The Institute of Biomedicine of Seville (IBiS), a joint center of the CSIC, carried out a study that reveals new ways to treat HIV infection in collaboration with the Ragon Institute of the Massachusetts General Hospital, the Massachusetts Institute of Technology and Harvard (USA).
The researchers analyzed an exceptional group of people whose bodies are able to control the virusthat is, its presence is undetectable in the blood, without the need for antiretroviral therapy or ART.
The so-called Controllers of the HIV elite (EC) can be further divided into two subgroups: those who reach a point where they lose control of their viral load, and those who, conversely, maintain control indefinitely.
Thanks to ultra-sensitive methods, the characterization of viruses makes it possible to study virus reservoir or the hiding place where HIV remains hidden in a cell’s genome, the team found that those that lose control, despite having small numbers of whole or complete viruses, integrate them into regions of the cell’s genome accessible to the cell’s machinery.

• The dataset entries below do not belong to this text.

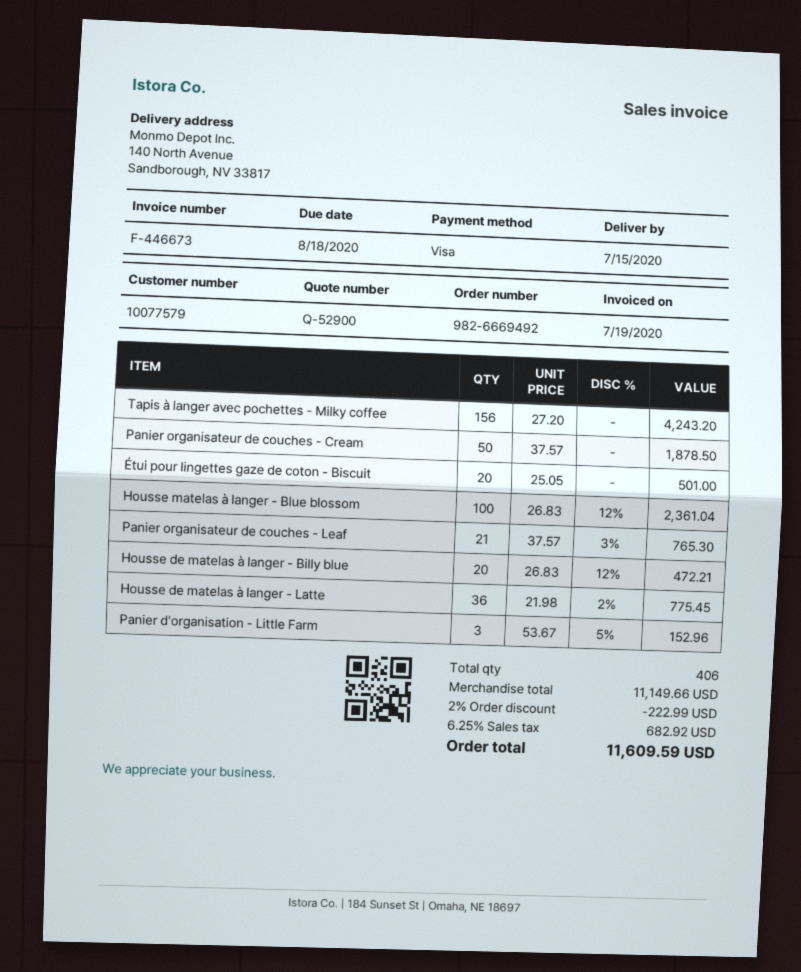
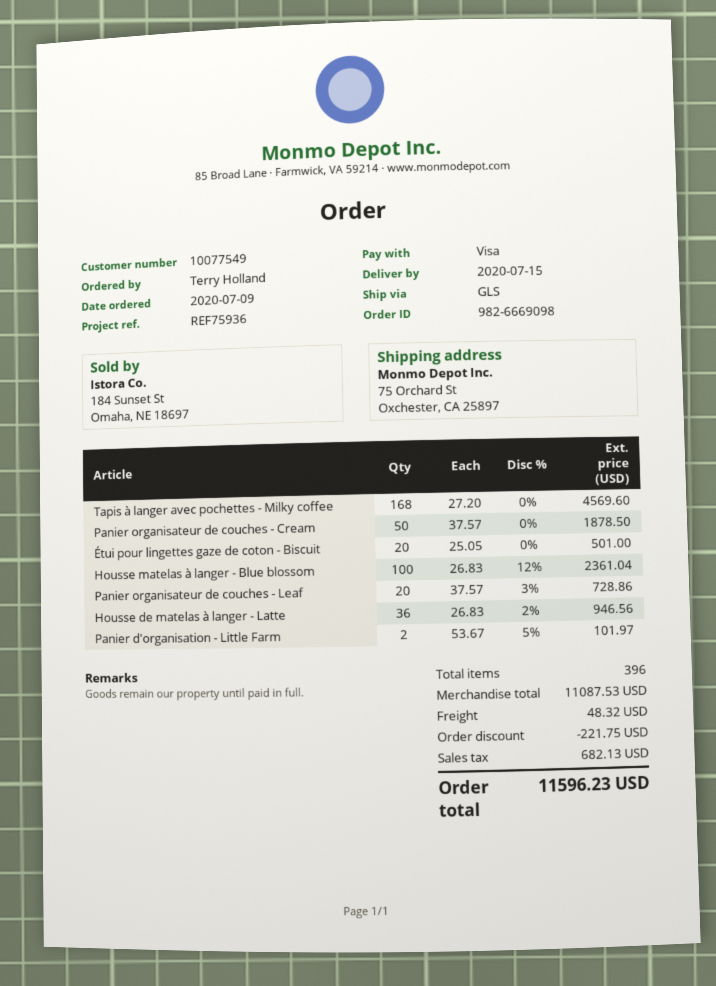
order number: 982-6669492 -> 982-6669098
customer number: 10077579 -> 10077549
ship to: 140 North Avenue, Sandborough, NV 33817 -> 75 Orchard St, Oxchester, CA 25897
Tapis à langer avec pochettes - Milky coffee: 156 x 27.20 = 4243.20 -> 168 x 27.20 = 4569.60
Panier organisateur de couches - Leaf: 21 x 37.57 - 3% = 765.30 -> 20 x 37.57 - 3% = 728.86
Housse de matelas à langer - Billy blue: 20 x 26.83 - 12% = 472.21 -> none
Housse de matelas à langer - Latte: 36 x 21.98 - 2% = 775.45 -> 36 x 26.83 - 2% = 946.56
Panier d'organisation - Little Farm: 3 x 53.67 - 5% = 152.96 -> 2 x 53.67 - 5% = 101.97
total quantity: 406 -> 396
subtotal: 11149.66 -> 11087.53
discount: 222.99 -> 221.75
shipping: none -> 48.32
tax: 682.92 -> 682.13
total: 11609.59 -> 11596.23

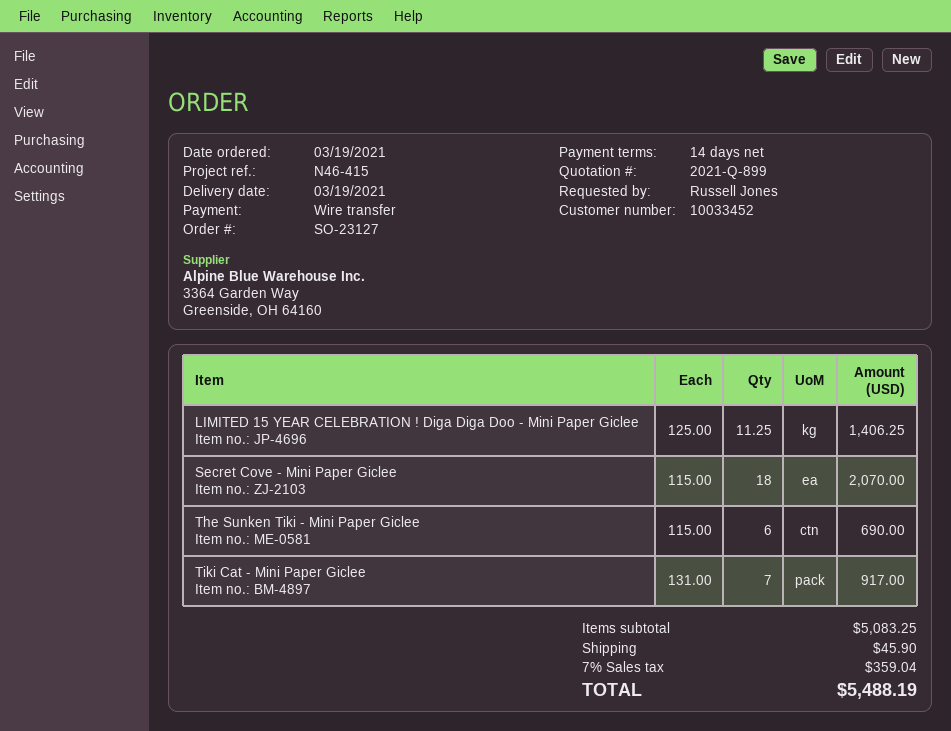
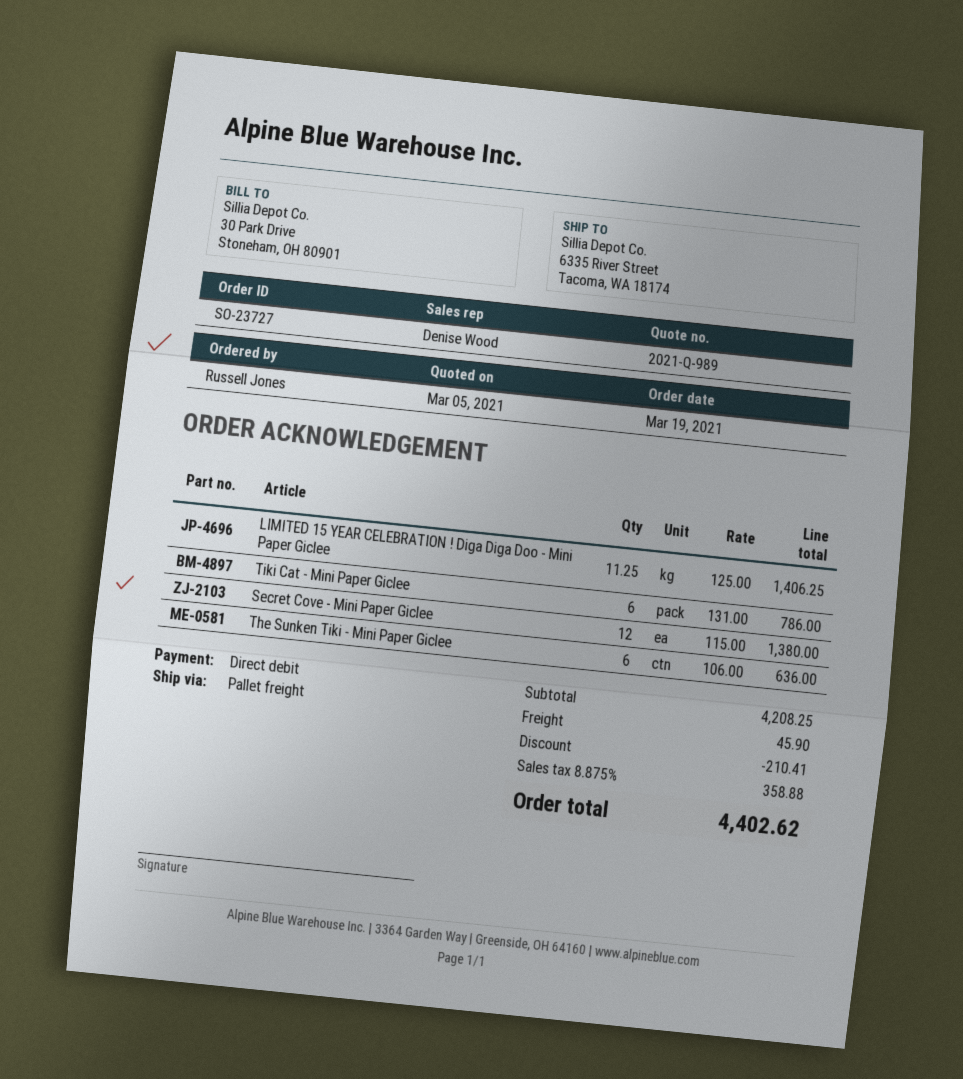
quote number: 2021-Q-899 -> 2021-Q-989
order number: SO-23127 -> SO-23727
payment method: bank transfer -> direct debit
Secret Cove - Mini Paper Giclee: 18 x 115.00 = 2070.00 -> 12 x 115.00 = 1380.00
The Sunken Tiki - Mini Paper Giclee: 6 x 115.00 = 690.00 -> 6 x 106.00 = 636.00
Tiki Cat - Mini Paper Giclee: 7 x 131.00 = 917.00 -> 6 x 131.00 = 786.00
subtotal: 5083.25 -> 4208.25
discount: none -> 210.41
tax: 7% = 359.04 -> 8.875% = 358.88
total: 5488.19 -> 4402.62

“This may cause the production of new viruses that can be detected in the blood,” he notes. Ezequiel Ruiz-Mateos, the lead author of this study and a researcher in the IBiS Immunovirology Group. The work was published in Journal of Clinical Research.

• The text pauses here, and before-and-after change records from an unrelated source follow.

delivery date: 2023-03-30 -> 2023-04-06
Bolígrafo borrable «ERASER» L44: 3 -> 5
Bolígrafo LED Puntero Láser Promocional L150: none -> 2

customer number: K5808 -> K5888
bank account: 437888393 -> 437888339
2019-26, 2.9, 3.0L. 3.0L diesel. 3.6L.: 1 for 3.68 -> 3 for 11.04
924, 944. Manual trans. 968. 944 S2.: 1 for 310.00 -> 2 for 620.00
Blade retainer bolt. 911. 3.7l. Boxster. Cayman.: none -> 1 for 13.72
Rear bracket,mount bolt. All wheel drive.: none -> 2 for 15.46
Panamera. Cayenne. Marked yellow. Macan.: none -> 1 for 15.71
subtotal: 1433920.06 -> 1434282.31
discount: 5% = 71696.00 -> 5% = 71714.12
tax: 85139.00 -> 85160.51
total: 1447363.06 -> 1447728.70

Viruses without the ability to replicate
However, significantly lower levels of complete viruses were found in those who maintained control of the virus indefinitely. In the majority of these subjects, 70%, they were not detected in the cells analyzed, meaning that they did not have a virus with infectious ability.

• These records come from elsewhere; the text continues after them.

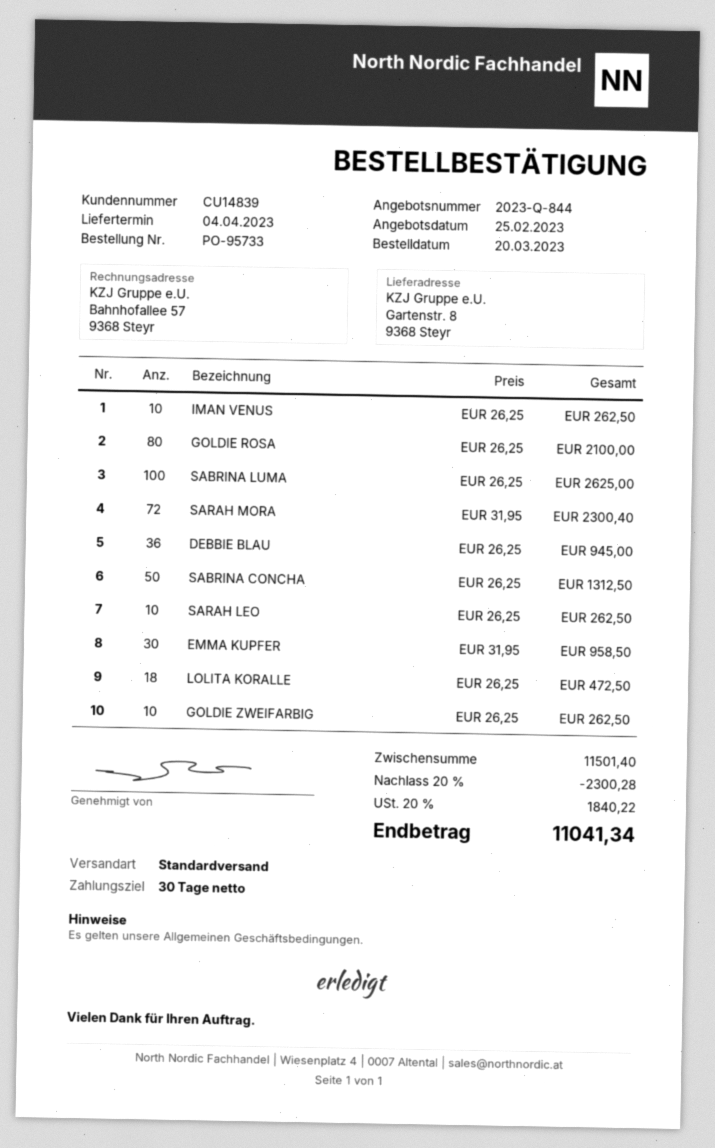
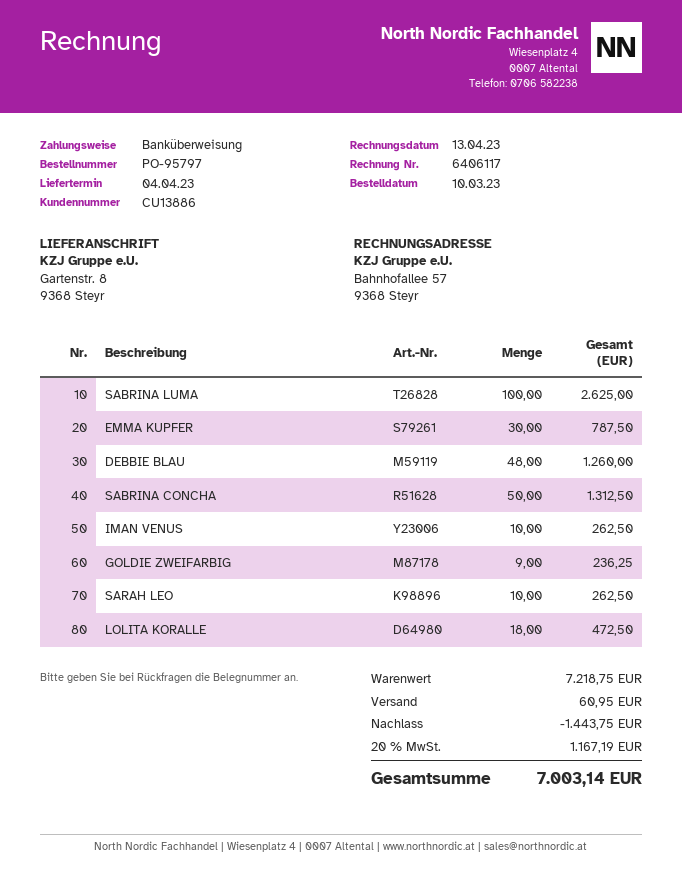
order number: PO-95733 -> PO-95797
order date: 2023-03-20 -> 2023-03-10
customer number: CU14839 -> CU13886
GOLDIE ROSA: 80 for 2100.00 -> none
SARAH MORA: 72 for 2300.40 -> none
DEBBIE BLAU: 36 for 945.00 -> 48 for 1260.00
EMMA KUPFER: 30 for 958.50 -> 30 for 787.50
GOLDIE ZWEIFARBIG: 10 for 262.50 -> 9 for 236.25
subtotal: 11501.40 -> 7218.75
discount: 2300.28 -> 1443.75
shipping: none -> 60.95
tax: 20% = 1840.22 -> 20% = 1167.19
total: 11041.34 -> 7003.14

“These persistent controllers contained full-fledged viruses integrated into regions of the cell genome called gene deserts—regions of deep latency in which they could never produce new infectious viruses,” he explains. Carmen Gasca-Capotealso an IBiS researcher and first author of the study.
The new results suggest that some of the persistent factors of HIV can be cured because full viruses have not been found, or if they are found, their levels are very low and they are not able to replicate.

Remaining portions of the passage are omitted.